Drill sizes for taps are here, here, here, here, and here. Probably other places, too, but this should be enough.
Understanding tap designations:
- For example, 10-24GH2: 10 is the size, in this case a #10. 24 is the pitch- 24 threads per inch. G means the tap is ground all over; cheap taps are not necessarily ground all over and give substandard results. H2 means the pitch diameter is .001 (2*0.0005) over the basic size.
When buying your taps, it's best to use an industrial supply house, you'll get a better quality tool. Nearly all have websites- Mcmaster-Carr, J&L, Enco, etc
- Pipe taps come in two versions- straight and taper. Most pipe taps are tapered- the taper is obvious. Buy your pipe taps at the same industrial supply you get ordinary taps from; they are designated with NPT- for example, 1/8-27NPT deciphers to 1/8" pipe size, 27 threads per inch, National Pipe Tapered.

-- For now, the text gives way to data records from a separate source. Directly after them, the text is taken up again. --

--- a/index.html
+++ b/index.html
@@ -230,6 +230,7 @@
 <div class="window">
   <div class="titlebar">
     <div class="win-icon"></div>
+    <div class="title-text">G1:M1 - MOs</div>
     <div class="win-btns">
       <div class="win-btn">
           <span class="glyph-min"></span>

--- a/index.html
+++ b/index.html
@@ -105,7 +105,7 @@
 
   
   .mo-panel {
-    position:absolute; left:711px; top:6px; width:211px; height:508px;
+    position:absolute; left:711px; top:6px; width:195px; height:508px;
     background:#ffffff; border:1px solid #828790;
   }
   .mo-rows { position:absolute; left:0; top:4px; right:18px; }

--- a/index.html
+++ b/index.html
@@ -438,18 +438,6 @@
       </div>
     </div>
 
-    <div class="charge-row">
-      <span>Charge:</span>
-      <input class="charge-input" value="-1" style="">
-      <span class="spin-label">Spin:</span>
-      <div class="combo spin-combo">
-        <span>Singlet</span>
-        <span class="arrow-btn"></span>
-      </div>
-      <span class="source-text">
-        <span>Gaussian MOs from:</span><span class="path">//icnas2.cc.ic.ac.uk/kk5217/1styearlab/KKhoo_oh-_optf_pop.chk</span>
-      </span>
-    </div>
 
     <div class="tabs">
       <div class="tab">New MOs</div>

Additional note on aluminum: it's best to make use of helical coil inserts (Helicoil) right from the start-the resultant connection is stronger, and is more easily disassembled in the future. Apply zinc chromate paint to the helical coil insert, and install while wet. Helicoil recommends this procedure for use around salt water- also be aware that the inserts are available in free running and locking versions.
For cutting oil, use what's at hand; I've had good results with 2-stroke premix oil; TapMagic is excellent and is available in small containers. While I haven't tried it yet, I suspect canola oil would work well, too.